= GOAL OF THE EXERCISE =
Reproduce the records exactly. Leave the pictures out.

= DATASET RECORDS =
·····
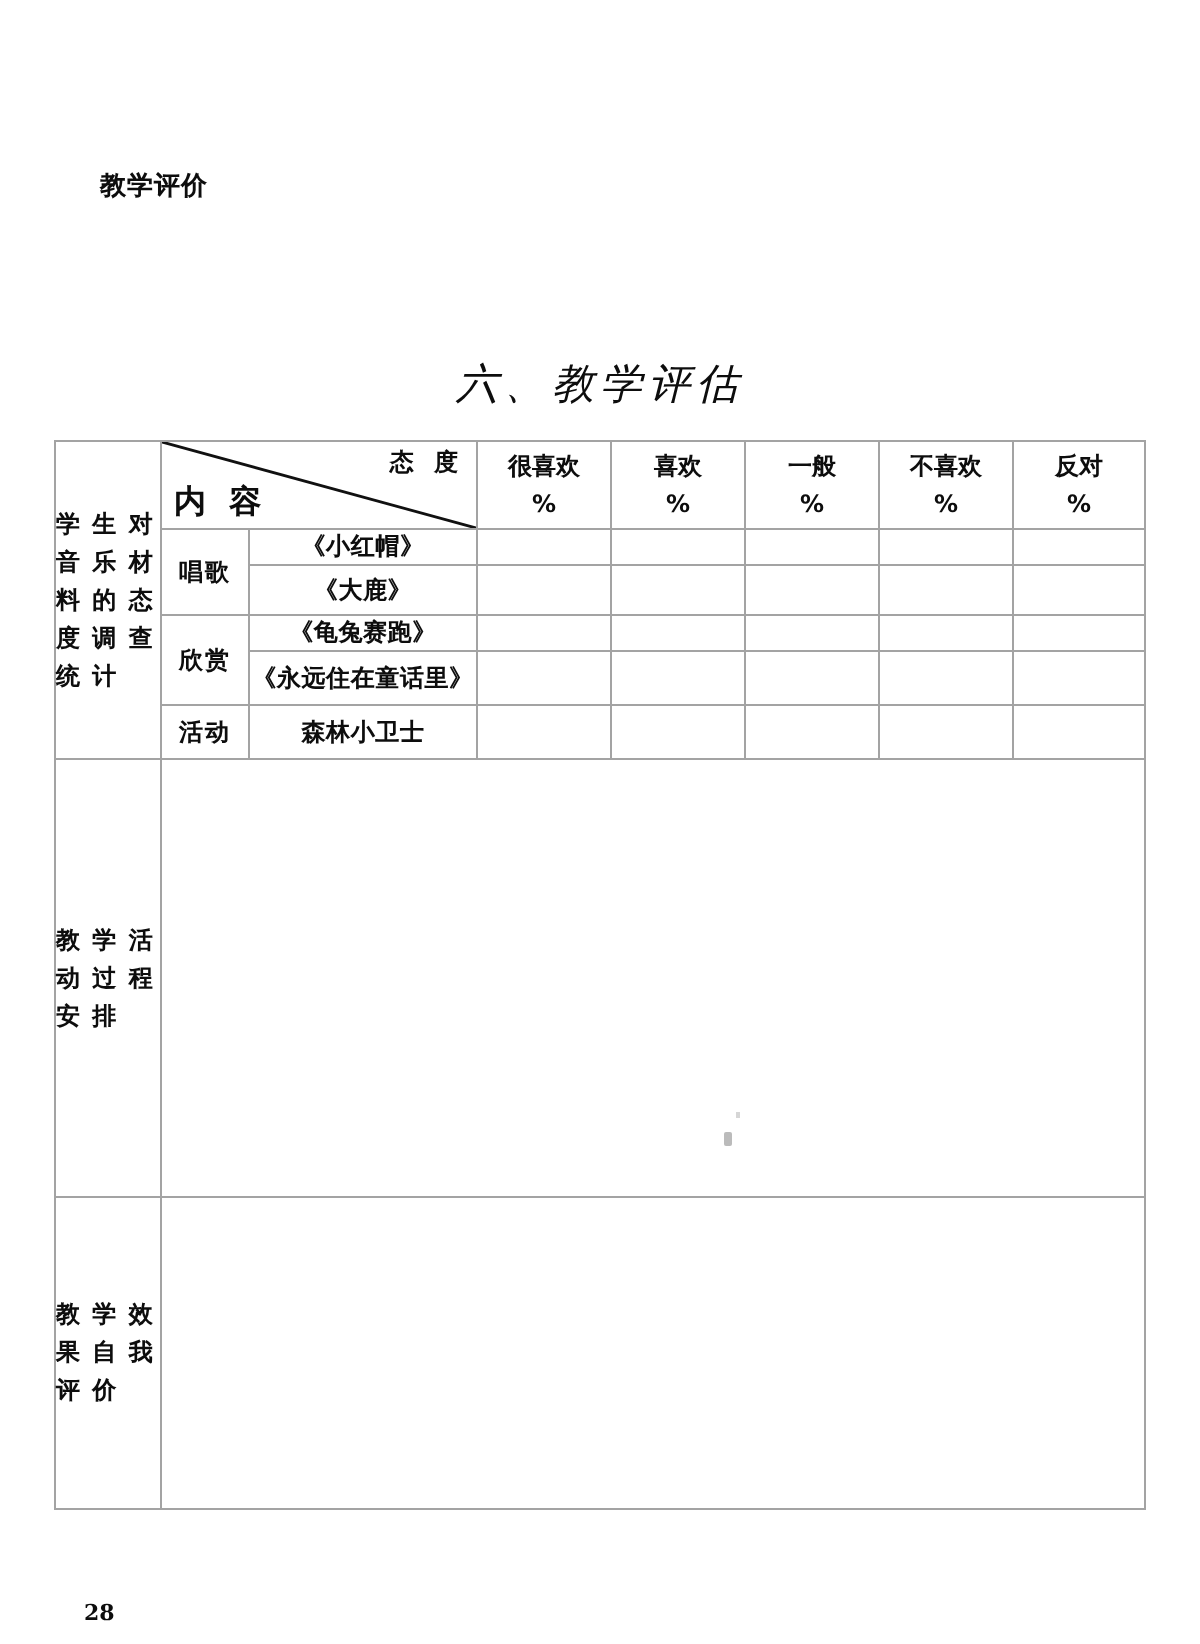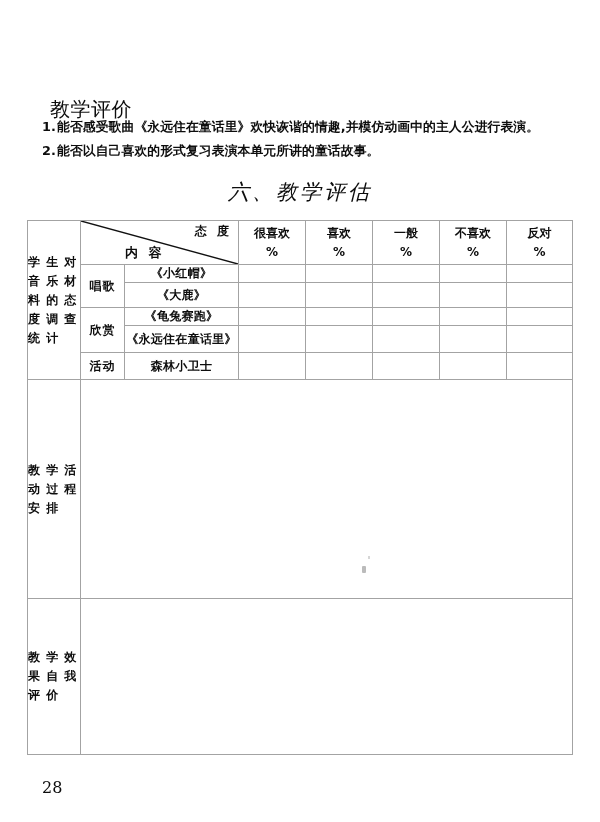--- a/index.html
+++ b/index.html
@@ -45,9 +45,9 @@
   .heading-bold {
     position: absolute;
     left: 50px;
-    top: 96px;
-    font-size: 20px;
-    font-weight: 400;
+    top: 84px;
+    font-size: 13px;
+    font-weight: 700;
     letter-spacing: 0.5px;
   }
   .eval-list {

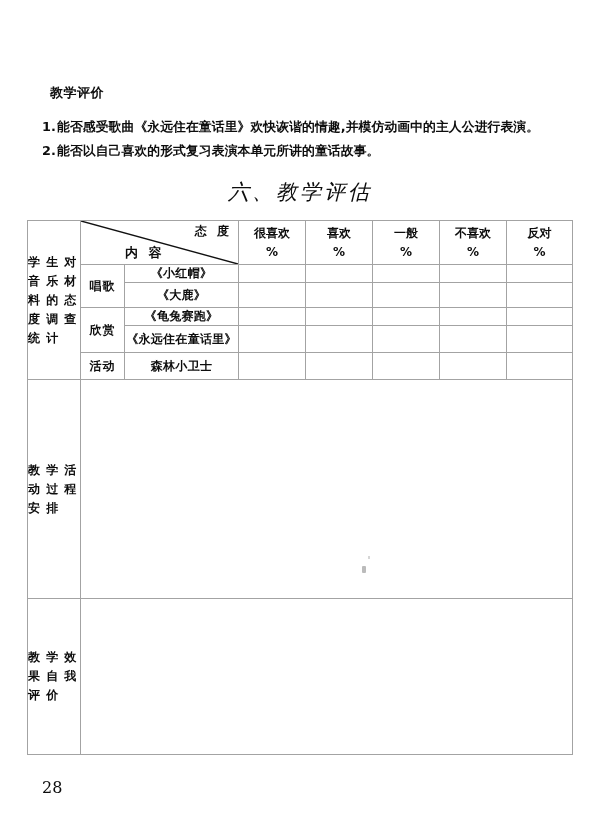--- a/index.html
+++ b/index.html
@@ -204,14 +204,6 @@
 
   <div class="heading-bold">教学评价</div>
 
-  <div class="eval-list">
-    <div class="line">
-      <span class="line-num">1.</span><span>能否感受歌曲《永远住在童话里》欢快诙谐的情趣,并模仿动画中的主人公进行表演。</span>
-    </div>
-    <div class="line">
-      <span class="line-num">2.</span><span>能否以自己喜欢的形式复习表演本单元所讲的童话故事。</span>
-    </div>
-  </div>
 
   <div class="section-title">六、教学评估</div>
 

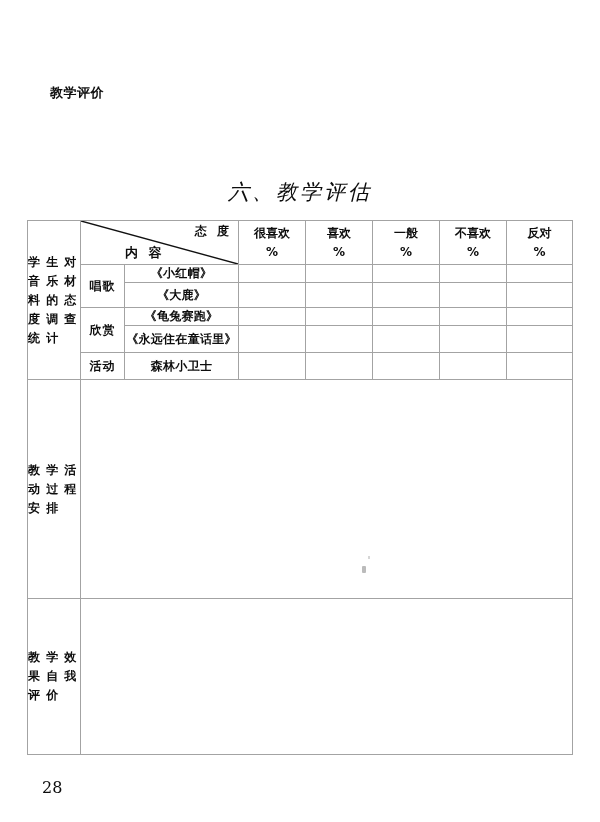--- a/index.html
+++ b/index.html
@@ -130,10 +130,9 @@
     position: absolute;
     left: 6px;
     bottom: 2px;
-    font-size: 13px;
+    font-size: 16px;
     font-weight: 700;
     letter-spacing: 3px;
-    margin-left: 38px;
   }
 
   .col-head {

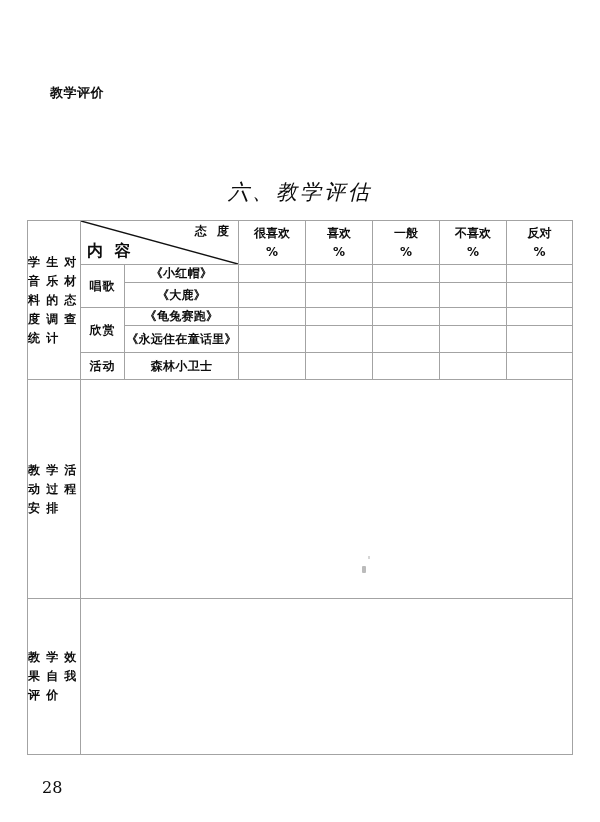--- a/index.html
+++ b/index.html
@@ -189,9 +189,9 @@
   .page-num {
     position: absolute;
     left: 42px;
-    top: 778px;
-    font-size: 16px;
-    font-weight: 400;
+    top: 800px;
+    font-size: 11px;
+    font-weight: 700;
     font-family: "DejaVu Serif", "Liberation Serif", serif;
   }
 </style>

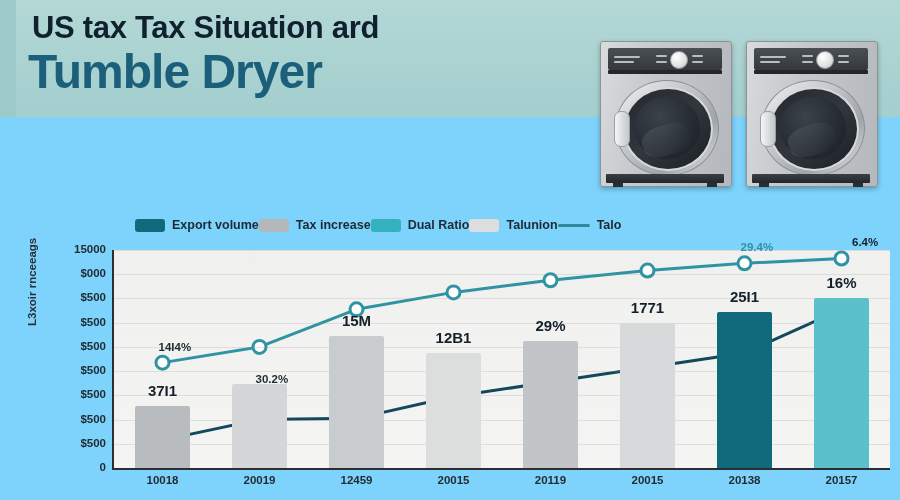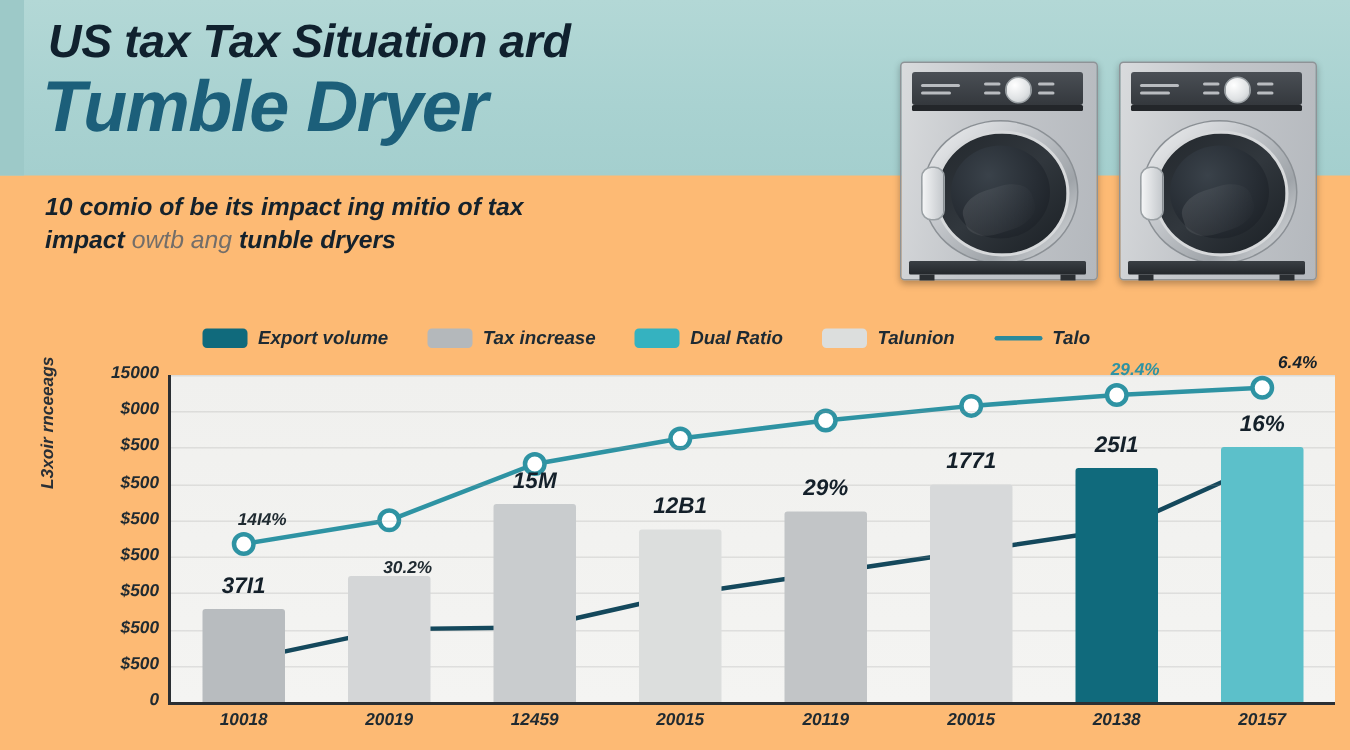--- a/index.html
+++ b/index.html
@@ -9,7 +9,7 @@
     font-family:"Liberation Sans","DejaVu Sans",sans-serif;
     position:relative;
   }
-  #infographic{position:absolute;inset:0;background:#fdba74;font-style:italic;}
+  #infographic{position:absolute;inset:0;background:#7dd3fc;}
 
   
   .header-band{

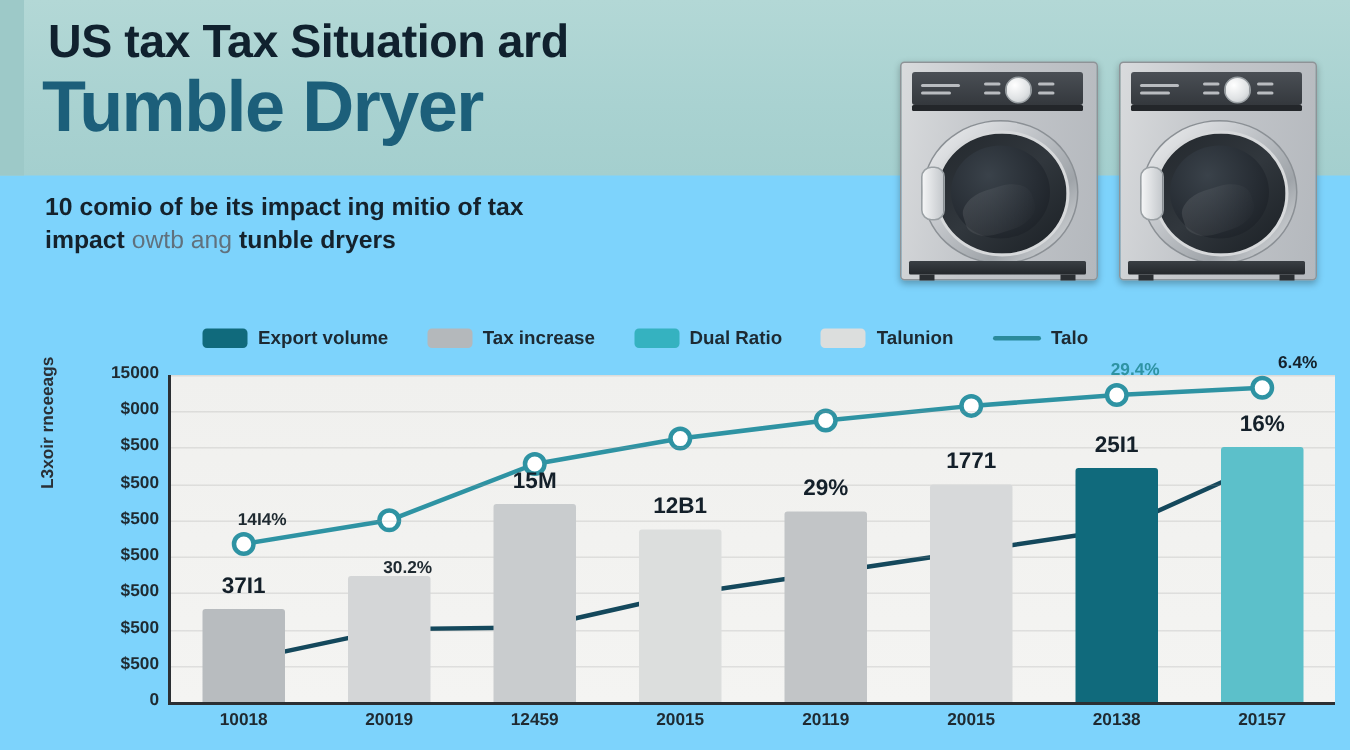--- a/index.html
+++ b/index.html
@@ -154,10 +154,6 @@
     <div class="title-main">Tumble Dryer</div>
   </div>
 
-  <div class="subtitle">
-    <span>10 comio of be its impact ing mitio of tax</span><br>
-    <span>impact </span><span class="faint">owtb ang </span><span>tunble dryers</span>
-  </div>
 
   <div class="appliances">
     <div class="machine m1">

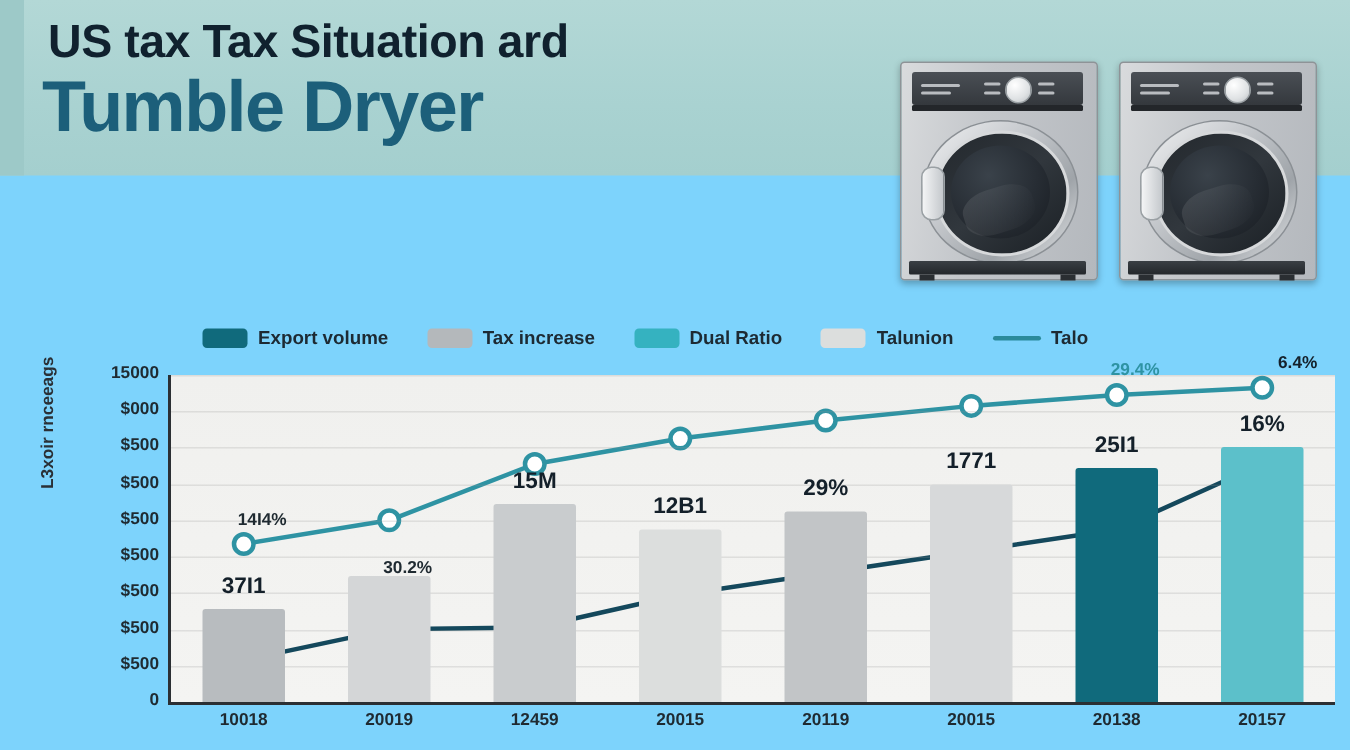--- a/index.html
+++ b/index.html
@@ -102,7 +102,7 @@
   
   .legend{
     position:absolute;left:135px;top:214px;height:22px;
-    display:flex;align-items:center;gap:26px;
+    display:flex;align-items:center;
   }
   .legend-item{display:flex;align-items:center;gap:7px;}
   .legend-swatch{width:30px;height:13px;border-radius:3px;}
·····
= EXERCISE SOLUTION =
--- a/index.html
+++ b/index.html
@@ -45,9 +45,9 @@
   .heading-bold {
     position: absolute;
     left: 50px;
-    top: 96px;
-    font-size: 20px;
-    font-weight: 400;
+    top: 84px;
+    font-size: 13px;
+    font-weight: 700;
     letter-spacing: 0.5px;
   }
   .eval-list {

--- a/index.html
+++ b/index.html
@@ -204,14 +204,6 @@
 
   <div class="heading-bold">教学评价</div>
 
-  <div class="eval-list">
-    <div class="line">
-      <span class="line-num">1.</span><span>能否感受歌曲《永远住在童话里》欢快诙谐的情趣,并模仿动画中的主人公进行表演。</span>
-    </div>
-    <div class="line">
-      <span class="line-num">2.</span><span>能否以自己喜欢的形式复习表演本单元所讲的童话故事。</span>
-    </div>
-  </div>
 
   <div class="section-title">六、教学评估</div>
 

--- a/index.html
+++ b/index.html
@@ -130,10 +130,9 @@
     position: absolute;
     left: 6px;
     bottom: 2px;
-    font-size: 13px;
+    font-size: 16px;
     font-weight: 700;
     letter-spacing: 3px;
-    margin-left: 38px;
   }
 
   .col-head {

--- a/index.html
+++ b/index.html
@@ -189,9 +189,9 @@
   .page-num {
     position: absolute;
     left: 42px;
-    top: 778px;
-    font-size: 16px;
-    font-weight: 400;
+    top: 800px;
+    font-size: 11px;
+    font-weight: 700;
     font-family: "DejaVu Serif", "Liberation Serif", serif;
   }
 </style>

--- a/index.html
+++ b/index.html
@@ -9,7 +9,7 @@
     font-family:"Liberation Sans","DejaVu Sans",sans-serif;
     position:relative;
   }
-  #infographic{position:absolute;inset:0;background:#fdba74;font-style:italic;}
+  #infographic{position:absolute;inset:0;background:#7dd3fc;}
 
   
   .header-band{

--- a/index.html
+++ b/index.html
@@ -154,10 +154,6 @@
     <div class="title-main">Tumble Dryer</div>
   </div>
 
-  <div class="subtitle">
-    <span>10 comio of be its impact ing mitio of tax</span><br>
-    <span>impact </span><span class="faint">owtb ang </span><span>tunble dryers</span>
-  </div>
 
   <div class="appliances">
     <div class="machine m1">

--- a/index.html
+++ b/index.html
@@ -102,7 +102,7 @@
   
   .legend{
     position:absolute;left:135px;top:214px;height:22px;
-    display:flex;align-items:center;gap:26px;
+    display:flex;align-items:center;
   }
   .legend-item{display:flex;align-items:center;gap:7px;}
   .legend-swatch{width:30px;height:13px;border-radius:3px;}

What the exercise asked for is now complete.